Jya, naze did you kill some of them? If you had just taken the time to explain the situation—”

“I was ordered to enforce Akira’s authority, and that is how authority operates. It issues orders, and those orders are obeyed. It does not broke questions or disobedience. It kills because it has the power to do so. It beats because it has the power to do so. That was the message Akira ordered me to send, and I would have been derelict in my duty if I had delivered it in any other way.”

“That is a baka way to wield power.”

“But effective.”

“It’s effective in driving a wedge between the rulers and the ruled, and it’s effective in separating the population into ni groups: those who break under the threat of violence and those who rebel against it. If the second group is small enough, then there’s not much to worry about, but a population is stronger when there is a bond between the rulers and the ruled.”

“An interesting theory, Mme Aina, even if parts of it are naive.”

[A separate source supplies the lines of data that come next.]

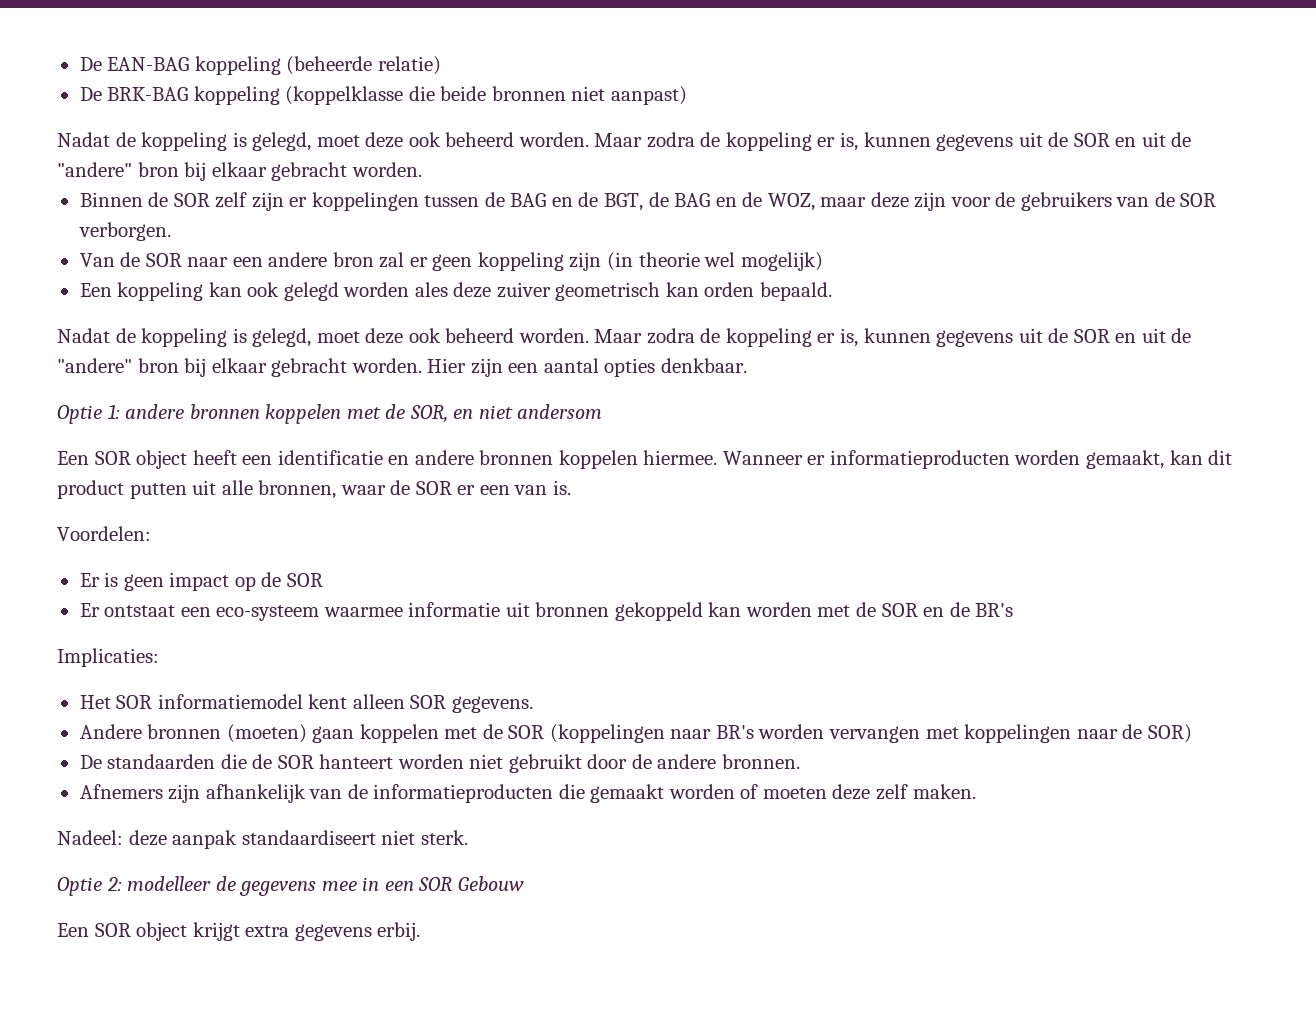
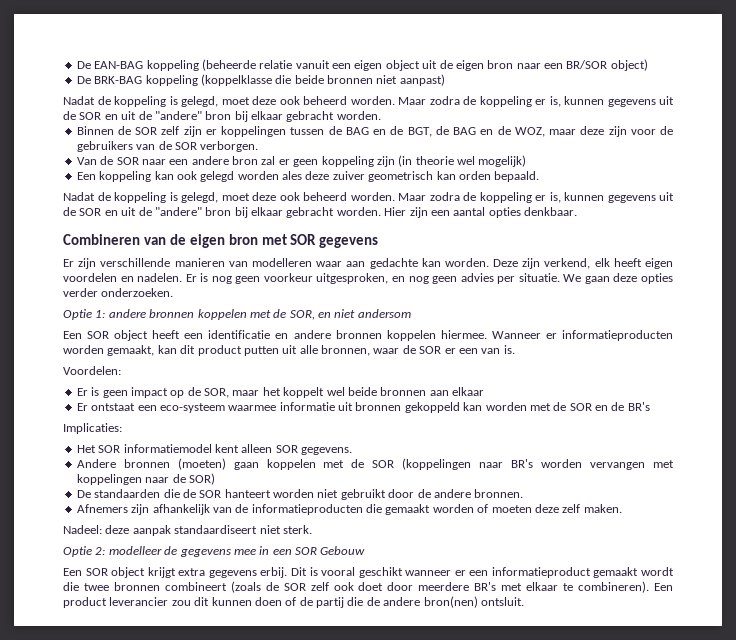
[377,56,441,75] relatie) -> [259,59,648,71] relatie vanuit een eigen object uit de eigen bron naar een BR/SOR object)
(747, 365) none -> [63,234,379,248] [63,258,673,269] [63,273,673,284] [63,288,174,297] // Combineren van de eigen bron met SOR gegevens // Er zijn verschillende manieren van modelleren waar aan gedachte kan worden. Deze zijn verkend, elk heeft eigen voordelen en nadelen. Er is nog geen voorkeur uitgesproken, en nog geen advies per situatie. We gaan deze opties verder onderzoeken.
[286,573,323,587] SOR -> [204,387,484,398] SOR, maar het koppelt wel beide bronnen aan elkaar
(421, 931) none -> [290,567,674,578] [63,581,673,593] [63,596,524,608] Dit is vooral geschikt wanneer er een informatieproduct gemaakt wordt die twee bronnen combineert (zoals de SOR zelf ook doet door meerdere BR's met elkaar te combineren). Een product leverancier zou dit kunnen doen of de partij die de andere bron(nen) ontsluit.

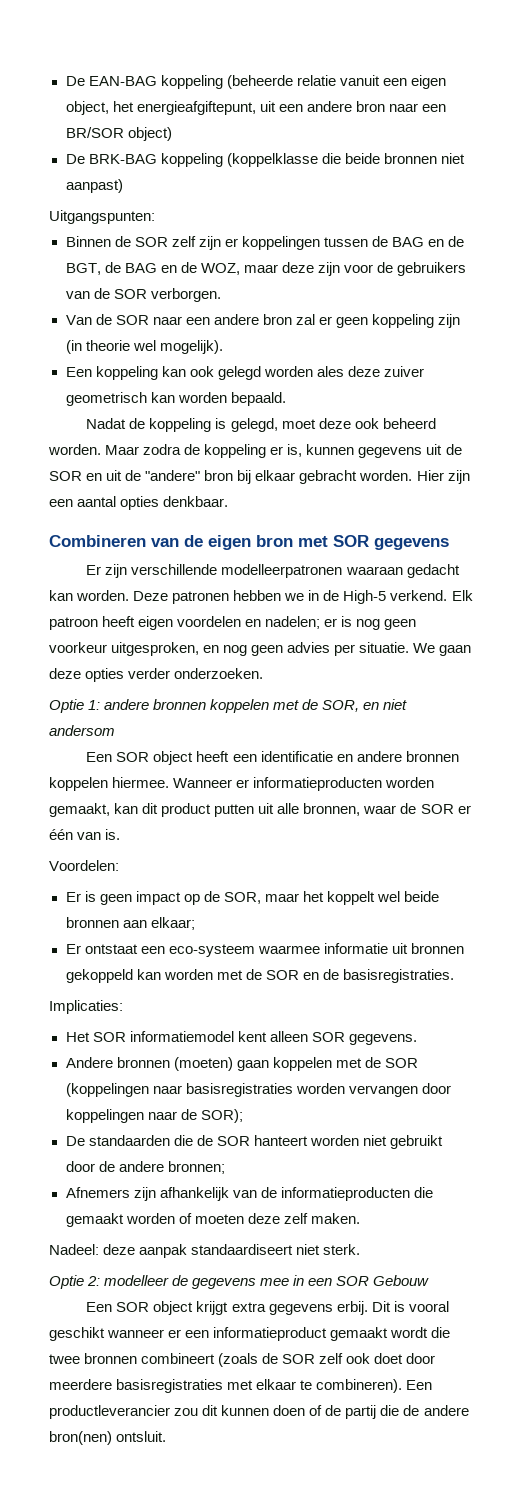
[385,60,484,71] object uit de eigen -> [65,101,352,115] object, het energieafgiftepunt, uit een andere
[63,96,674,107] [63,111,381,122] Nadat de koppeling is gelegd, moet deze ook beheerd worden. Maar zodra de koppeling er is, kunnen gegevens uit de SOR en uit de "andere" bron bij elkaar gebracht worden. -> [49,210,155,224] Uitgangspunten:
[478,155,527,167] mogelijk) -> [159,340,223,354] mogelijk).
[458,171,491,180] orden -> [177,392,227,403] worden
[174,258,610,269] manieren van modelleren waar aan gedachte kan worden. Deze zijn verkend, elk -> [221,564,460,578] [49,590,473,604] [49,617,98,630] modelleerpatronen waaraan gedacht kan worden. Deze patronen hebben we in de High-5 verkend. Elk patroon
[137,273,197,282] nadelen. Er -> [265,616,338,629] nadelen; er
[458,348,478,354] een -> [49,829,73,840] één
[452,387,484,396] elkaar -> [150,917,195,930] elkaar;
[627,402,650,411] BR's -> [342,969,454,983] basisregistraties.
[511,459,534,468] BR's -> [185,1083,293,1097] basisregistraties
[653,460,674,468] met -> [421,1083,451,1094] door
[188,473,215,485] SOR) -> [200,1109,243,1123] SOR);
[474,489,524,498] bronnen. -> [167,1161,225,1174] bronnen;
[474,582,497,591] BR's -> [116,1379,224,1393] basisregistraties
[63,597,169,608] product leverancier -> [49,1405,170,1419] productleverancier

“You wouldn’t possibly be trying to foster that kind of resentment, would you, Naomi-sama?”

“I was merely carrying out my orders, but it’s encouraging that you’re learning to ask those kinds of questions.”

“Speaking of hidden agendas, I’ve been thinking about why the defense minister’s moves so far have been so ineffective. Nani do you think he’s trying to accomplish?”

“I can’t read the man’s mind. As far as I’m aware, he wants to kill Akira as quickly as possible, and his execution is just poor.”

“Nani if there’s someone advising or interfering with his plans, someone with their own agenda?” asked Aina, bluffing a knowing look at Naomi.

“I prefer not to speculate, but if you come up with anything concrete, do let me know. It could be helpful. And keep asking those kinds of questions, Mme Aina. Akira’s a fool of he thinks that he’s just going to be able to sit this one out in safety. Things are only going to get worse from here on out, so prepare yourself.”